Chaos in deformed SYK models

          @misc{ scivideos_PIRSA:25060024,
            doi = {10.48660/25060024},
            url = {https://pirsa.org/25060024},
            author = {Chapman, Shira},
            keywords = {Quantum Gravity, Quantum Information},
            language = {en},
            title = {Chaos in deformed SYK models},
            publisher = {Perimeter Institute for Theoretical Physics},
            year = {2025},
            month = {jun},
            note = {PIRSA:25060024 see, \url{https://scivideos.org/pirsa/25060024}}
          }
          

Abstract

The SYK model has attracted significant interest for its maximal chaos, connections to two-dimensional holography, and relevance to strange metals. Two signatures of chaos in this model are out-of-time-ordered correlators (OTOCs) and Krylov complexity, both exhibiting early-time exponential behaviours characterized by the Lyapunov and Krylov exponents, respectively.

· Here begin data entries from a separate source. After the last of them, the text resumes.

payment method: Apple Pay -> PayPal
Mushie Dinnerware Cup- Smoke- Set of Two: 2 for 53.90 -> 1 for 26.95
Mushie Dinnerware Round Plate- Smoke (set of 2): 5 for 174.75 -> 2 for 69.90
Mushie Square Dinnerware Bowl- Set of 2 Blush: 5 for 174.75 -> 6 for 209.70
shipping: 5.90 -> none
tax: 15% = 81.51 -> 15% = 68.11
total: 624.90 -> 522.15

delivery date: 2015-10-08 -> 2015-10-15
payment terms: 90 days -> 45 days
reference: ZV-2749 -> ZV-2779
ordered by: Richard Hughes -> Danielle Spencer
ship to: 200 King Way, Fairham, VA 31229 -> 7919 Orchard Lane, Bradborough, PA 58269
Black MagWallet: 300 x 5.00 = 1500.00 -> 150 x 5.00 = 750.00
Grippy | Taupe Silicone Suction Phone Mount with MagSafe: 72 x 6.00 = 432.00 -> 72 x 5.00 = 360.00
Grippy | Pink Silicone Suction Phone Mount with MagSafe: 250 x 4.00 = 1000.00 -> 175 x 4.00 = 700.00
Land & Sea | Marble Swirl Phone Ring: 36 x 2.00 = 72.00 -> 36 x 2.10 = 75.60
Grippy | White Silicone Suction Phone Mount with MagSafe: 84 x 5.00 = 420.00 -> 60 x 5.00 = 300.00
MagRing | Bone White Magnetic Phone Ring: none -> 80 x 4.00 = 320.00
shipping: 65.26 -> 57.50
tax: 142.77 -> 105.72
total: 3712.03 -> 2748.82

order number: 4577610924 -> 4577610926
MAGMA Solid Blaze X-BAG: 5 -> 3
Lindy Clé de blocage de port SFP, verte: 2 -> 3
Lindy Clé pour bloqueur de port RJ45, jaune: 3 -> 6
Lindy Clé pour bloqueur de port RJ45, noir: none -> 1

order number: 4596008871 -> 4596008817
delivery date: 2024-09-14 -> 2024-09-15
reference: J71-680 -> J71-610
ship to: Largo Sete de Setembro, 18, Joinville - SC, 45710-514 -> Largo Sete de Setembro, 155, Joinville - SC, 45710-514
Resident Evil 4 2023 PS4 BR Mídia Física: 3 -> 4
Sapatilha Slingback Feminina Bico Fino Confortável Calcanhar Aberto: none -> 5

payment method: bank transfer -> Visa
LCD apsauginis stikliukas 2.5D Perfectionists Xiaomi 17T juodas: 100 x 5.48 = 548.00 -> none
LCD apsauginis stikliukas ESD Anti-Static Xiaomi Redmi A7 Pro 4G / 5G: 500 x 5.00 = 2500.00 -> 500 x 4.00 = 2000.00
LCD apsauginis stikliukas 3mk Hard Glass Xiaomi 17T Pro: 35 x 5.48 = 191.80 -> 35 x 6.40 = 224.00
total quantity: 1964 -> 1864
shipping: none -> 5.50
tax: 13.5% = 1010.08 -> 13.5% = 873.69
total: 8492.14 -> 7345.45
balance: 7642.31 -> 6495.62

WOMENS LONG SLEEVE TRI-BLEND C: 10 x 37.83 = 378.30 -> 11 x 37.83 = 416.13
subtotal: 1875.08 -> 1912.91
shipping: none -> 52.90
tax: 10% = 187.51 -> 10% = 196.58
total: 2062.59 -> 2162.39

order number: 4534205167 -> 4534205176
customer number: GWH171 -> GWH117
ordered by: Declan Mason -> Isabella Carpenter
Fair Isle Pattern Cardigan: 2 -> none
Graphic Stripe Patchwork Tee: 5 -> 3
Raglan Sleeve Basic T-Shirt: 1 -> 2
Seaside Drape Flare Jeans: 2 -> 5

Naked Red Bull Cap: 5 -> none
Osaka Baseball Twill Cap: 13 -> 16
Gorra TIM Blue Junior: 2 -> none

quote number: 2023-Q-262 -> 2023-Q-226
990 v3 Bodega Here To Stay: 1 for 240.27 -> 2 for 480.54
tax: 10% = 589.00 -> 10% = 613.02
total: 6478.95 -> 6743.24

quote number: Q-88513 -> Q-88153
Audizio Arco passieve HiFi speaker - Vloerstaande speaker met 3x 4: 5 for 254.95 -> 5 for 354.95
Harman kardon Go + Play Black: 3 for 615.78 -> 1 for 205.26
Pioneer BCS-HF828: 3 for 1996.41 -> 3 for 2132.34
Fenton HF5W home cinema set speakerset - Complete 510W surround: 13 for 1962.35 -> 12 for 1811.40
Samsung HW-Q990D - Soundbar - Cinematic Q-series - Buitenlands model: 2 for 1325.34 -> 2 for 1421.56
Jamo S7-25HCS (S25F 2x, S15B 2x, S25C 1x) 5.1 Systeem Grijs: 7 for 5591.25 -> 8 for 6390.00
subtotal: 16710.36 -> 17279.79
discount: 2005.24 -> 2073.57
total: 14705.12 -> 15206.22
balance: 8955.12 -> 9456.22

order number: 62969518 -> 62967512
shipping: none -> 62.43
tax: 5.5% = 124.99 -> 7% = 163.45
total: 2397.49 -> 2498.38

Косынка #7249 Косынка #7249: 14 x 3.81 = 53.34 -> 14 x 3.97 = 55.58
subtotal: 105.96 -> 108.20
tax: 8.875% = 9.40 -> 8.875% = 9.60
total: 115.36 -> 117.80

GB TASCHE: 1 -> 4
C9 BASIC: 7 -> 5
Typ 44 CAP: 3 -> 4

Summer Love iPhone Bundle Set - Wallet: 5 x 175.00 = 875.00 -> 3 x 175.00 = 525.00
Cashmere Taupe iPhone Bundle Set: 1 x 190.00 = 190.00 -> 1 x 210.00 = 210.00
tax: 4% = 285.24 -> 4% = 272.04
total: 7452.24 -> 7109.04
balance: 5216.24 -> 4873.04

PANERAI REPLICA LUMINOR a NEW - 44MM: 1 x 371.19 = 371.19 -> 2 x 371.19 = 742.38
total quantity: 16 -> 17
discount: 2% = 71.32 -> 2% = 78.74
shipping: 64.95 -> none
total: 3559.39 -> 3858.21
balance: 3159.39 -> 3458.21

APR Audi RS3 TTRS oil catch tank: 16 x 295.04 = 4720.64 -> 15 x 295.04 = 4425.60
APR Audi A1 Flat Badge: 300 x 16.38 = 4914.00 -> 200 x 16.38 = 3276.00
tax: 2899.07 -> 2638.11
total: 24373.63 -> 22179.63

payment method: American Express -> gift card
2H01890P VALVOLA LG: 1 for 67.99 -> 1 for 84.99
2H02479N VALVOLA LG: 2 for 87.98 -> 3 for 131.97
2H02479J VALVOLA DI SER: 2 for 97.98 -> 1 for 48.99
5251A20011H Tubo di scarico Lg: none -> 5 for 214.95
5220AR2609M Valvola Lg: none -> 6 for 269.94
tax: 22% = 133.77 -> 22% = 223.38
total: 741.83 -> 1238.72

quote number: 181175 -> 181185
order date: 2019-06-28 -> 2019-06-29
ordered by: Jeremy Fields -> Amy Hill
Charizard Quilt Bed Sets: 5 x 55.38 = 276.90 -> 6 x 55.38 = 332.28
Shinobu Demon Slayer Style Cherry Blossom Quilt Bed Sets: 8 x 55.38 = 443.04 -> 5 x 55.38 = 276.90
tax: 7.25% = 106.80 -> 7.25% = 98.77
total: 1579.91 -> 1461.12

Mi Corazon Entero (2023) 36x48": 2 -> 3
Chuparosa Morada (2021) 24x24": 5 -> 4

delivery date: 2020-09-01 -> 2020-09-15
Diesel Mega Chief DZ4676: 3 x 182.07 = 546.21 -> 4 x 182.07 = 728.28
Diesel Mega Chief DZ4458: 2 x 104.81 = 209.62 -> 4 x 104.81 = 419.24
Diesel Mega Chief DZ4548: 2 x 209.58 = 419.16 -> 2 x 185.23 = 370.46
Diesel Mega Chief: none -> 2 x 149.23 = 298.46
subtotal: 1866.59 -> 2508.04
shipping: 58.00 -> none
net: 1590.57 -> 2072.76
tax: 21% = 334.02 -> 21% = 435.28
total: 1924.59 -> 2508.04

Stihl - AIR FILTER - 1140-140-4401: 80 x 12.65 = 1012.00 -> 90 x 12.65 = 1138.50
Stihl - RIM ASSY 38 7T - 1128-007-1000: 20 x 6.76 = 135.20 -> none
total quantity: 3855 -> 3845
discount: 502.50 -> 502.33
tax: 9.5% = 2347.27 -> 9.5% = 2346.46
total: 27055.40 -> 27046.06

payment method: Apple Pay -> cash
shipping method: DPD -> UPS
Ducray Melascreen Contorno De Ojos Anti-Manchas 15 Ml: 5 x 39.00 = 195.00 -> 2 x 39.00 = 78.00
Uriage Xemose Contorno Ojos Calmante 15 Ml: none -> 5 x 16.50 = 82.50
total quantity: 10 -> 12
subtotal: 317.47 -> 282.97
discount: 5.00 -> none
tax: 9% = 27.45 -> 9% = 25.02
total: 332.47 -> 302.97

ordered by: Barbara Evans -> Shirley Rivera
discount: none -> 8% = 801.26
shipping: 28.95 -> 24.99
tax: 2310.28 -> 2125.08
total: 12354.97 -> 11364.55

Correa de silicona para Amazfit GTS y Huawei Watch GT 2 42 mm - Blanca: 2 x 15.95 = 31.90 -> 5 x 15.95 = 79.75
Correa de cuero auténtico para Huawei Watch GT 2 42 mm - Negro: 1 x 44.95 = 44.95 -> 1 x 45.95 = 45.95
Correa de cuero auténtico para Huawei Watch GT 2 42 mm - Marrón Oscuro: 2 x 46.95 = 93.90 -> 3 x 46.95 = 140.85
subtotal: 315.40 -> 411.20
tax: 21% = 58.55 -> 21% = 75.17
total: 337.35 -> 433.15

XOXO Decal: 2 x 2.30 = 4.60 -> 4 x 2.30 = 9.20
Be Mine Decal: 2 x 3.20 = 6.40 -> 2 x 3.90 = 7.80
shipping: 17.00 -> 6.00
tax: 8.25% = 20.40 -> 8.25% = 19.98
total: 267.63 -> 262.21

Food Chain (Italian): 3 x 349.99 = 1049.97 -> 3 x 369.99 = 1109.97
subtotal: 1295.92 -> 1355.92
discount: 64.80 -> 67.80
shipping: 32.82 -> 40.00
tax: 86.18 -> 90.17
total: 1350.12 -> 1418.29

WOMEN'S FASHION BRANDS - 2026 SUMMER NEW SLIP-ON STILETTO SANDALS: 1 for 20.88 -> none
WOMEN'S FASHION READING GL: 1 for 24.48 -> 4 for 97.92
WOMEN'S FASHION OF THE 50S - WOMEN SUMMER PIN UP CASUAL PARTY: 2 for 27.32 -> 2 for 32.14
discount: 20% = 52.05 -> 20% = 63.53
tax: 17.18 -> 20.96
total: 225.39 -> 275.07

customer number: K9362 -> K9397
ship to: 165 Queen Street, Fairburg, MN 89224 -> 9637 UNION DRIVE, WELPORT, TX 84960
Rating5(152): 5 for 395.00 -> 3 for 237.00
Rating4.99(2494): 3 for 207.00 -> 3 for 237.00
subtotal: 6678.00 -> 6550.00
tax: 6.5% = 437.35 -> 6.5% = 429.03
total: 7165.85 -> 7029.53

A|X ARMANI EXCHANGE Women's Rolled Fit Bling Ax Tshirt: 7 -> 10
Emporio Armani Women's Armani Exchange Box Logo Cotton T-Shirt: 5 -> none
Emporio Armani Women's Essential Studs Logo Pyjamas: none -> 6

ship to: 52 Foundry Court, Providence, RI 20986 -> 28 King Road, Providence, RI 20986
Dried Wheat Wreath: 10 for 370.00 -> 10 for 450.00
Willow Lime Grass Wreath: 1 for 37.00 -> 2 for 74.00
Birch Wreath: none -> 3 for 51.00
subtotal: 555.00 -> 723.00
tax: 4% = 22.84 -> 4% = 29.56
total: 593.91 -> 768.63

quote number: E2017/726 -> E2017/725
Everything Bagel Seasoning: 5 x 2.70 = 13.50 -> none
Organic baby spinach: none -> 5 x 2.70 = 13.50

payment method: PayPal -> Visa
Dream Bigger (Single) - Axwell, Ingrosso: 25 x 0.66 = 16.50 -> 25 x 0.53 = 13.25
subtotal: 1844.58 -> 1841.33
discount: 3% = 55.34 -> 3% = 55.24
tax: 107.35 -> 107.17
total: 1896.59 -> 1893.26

In this talk, I explore these quantities in a class of relevant deformations of the SYK model, including flows which interpolate between two regions of near-maximal chaos and flows that lead to a nearly-integrable behaviour at low temperatures. I present both analytic and numerical results showing that the Krylov exponent consistently upper-bounds the Lyapunov exponent. Notably, while the Lyapunov exponent varies non-monotonically with temperature, the Krylov exponent remains smooth and monotonic, showing no clear signatures across chaotic transitions. This challenges the effectiveness of Krylov complexity as a diagnostic of chaos in quantum mechanical systems. I will also comment on the potential relevance of SYK flows for de Sitter holography and on connections to other recent works.